Eighty percent of all submitted resumes (and 100 percent of resumes sent to Fortune 1000 companies) get scanned by software commonly known as an applicant-tracking system (ATS), and such scanned resumes are stored on a server in a digitized format. Humans are seeing your resume only if it resurfaces based on a query. That’s why most job applicants don’t receive responses from companies after submitting resumes. Therefore, in order to increase your resume’s chances of being at least viewed by a human–even if it’s not thereafter considered suitable–you have to understand the process and beat them at their own game.
Human resources departments that use ATSs base their queries on keywords they lift from job descriptions or receive verbally from hiring managers. Based on that information, the ATS extracts appropriate resumes from the ones on file. The human resources employee’s query may result in just a few resumes or a vast number. The ATS also scores those resumes and sorts and prioritizes them. Then the employee reviews, say, 20 and submits 5 to be interviewed.
Your job is to ensure that you embed sufficient keywords in your resume. So, what’s the best way to find those magical keywords? It’s a simple, albeit somewhat tedious, exercise.
- Search the Internet via job boards such as Monster and TheLadders to find 5 to 20 job descriptions of jobs advertised in the field you’re interested in.
- Cut and paste all of the descriptions one after another into a new Word document.
- Review the document, resetting in boldface what you consider the keywords throughout.
- Delete everything except the boldface words.
- Alphabetize the words, and delete duplicates.

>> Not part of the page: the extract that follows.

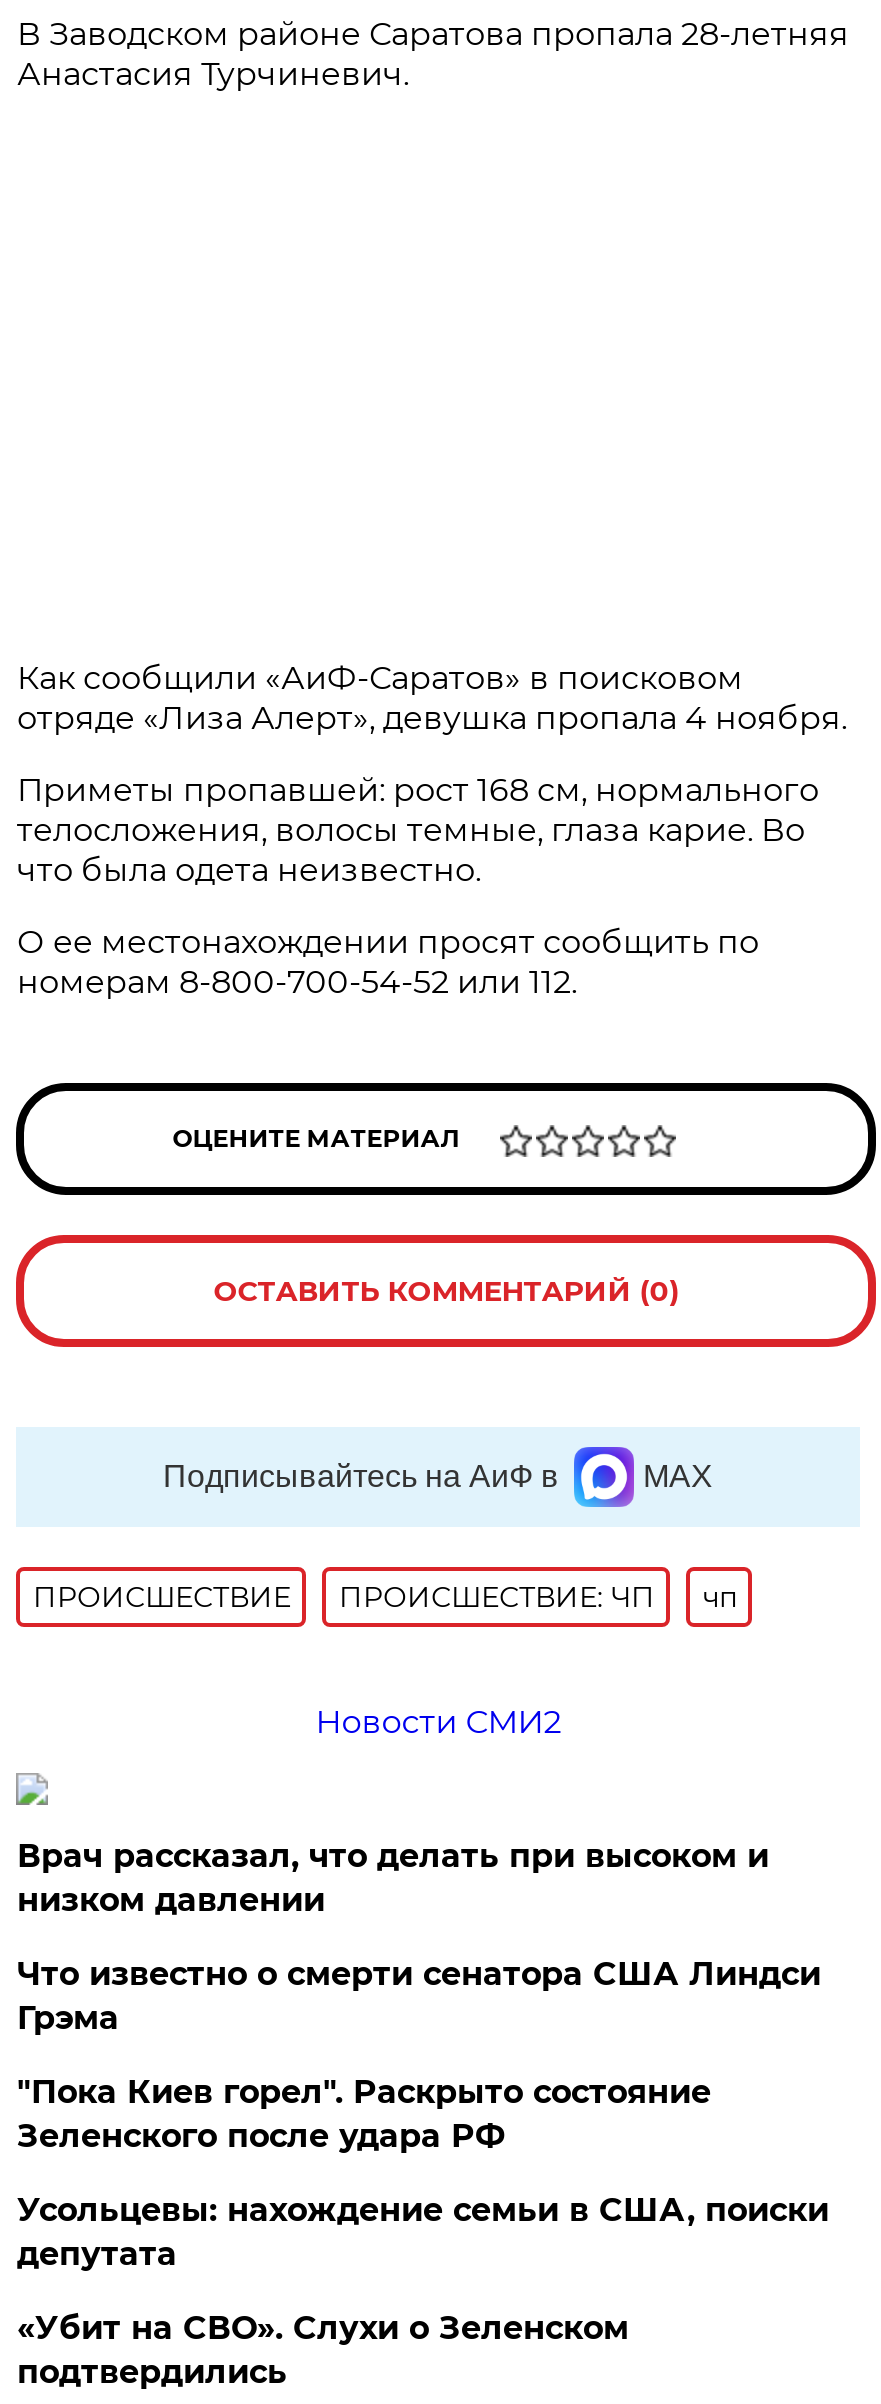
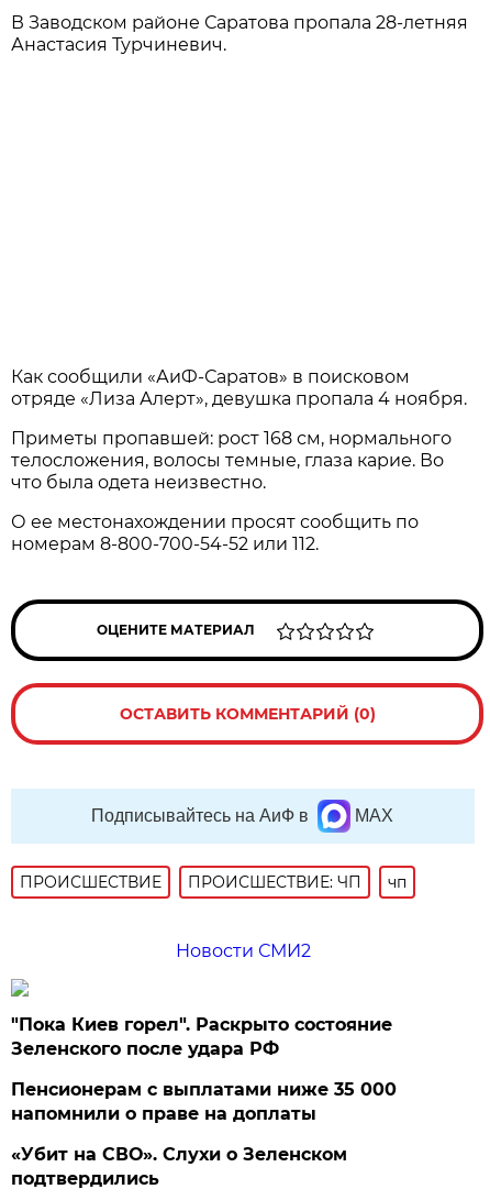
[17,1837,821,2037] Врач рассказал, что делать при высоком и | низком давлении | Что известно о смерти сенатора США Линдси | Грэма -> none
[17,2191,829,2273] Усольцевы: нахождение семьи в США, поиски | депутата -> [11,1079,397,1124] Пенсионерам с выплатами ниже 35 000 | напомнили о праве на доплаты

- Copy your resume into a new Word document, and repeat steps 3, 4, and 5 on that copy.
The two resulting lists will display which keywords from the descriptions are missing from your resume. And now comes the creative part: you incorporate the missing keywords into your resume so it seems seamless and a perfect match for the context in which the words are mentioned in the job descriptions.
By doing this admittedly laborious task, you increase manyfold your chances of being picked out from the crowd.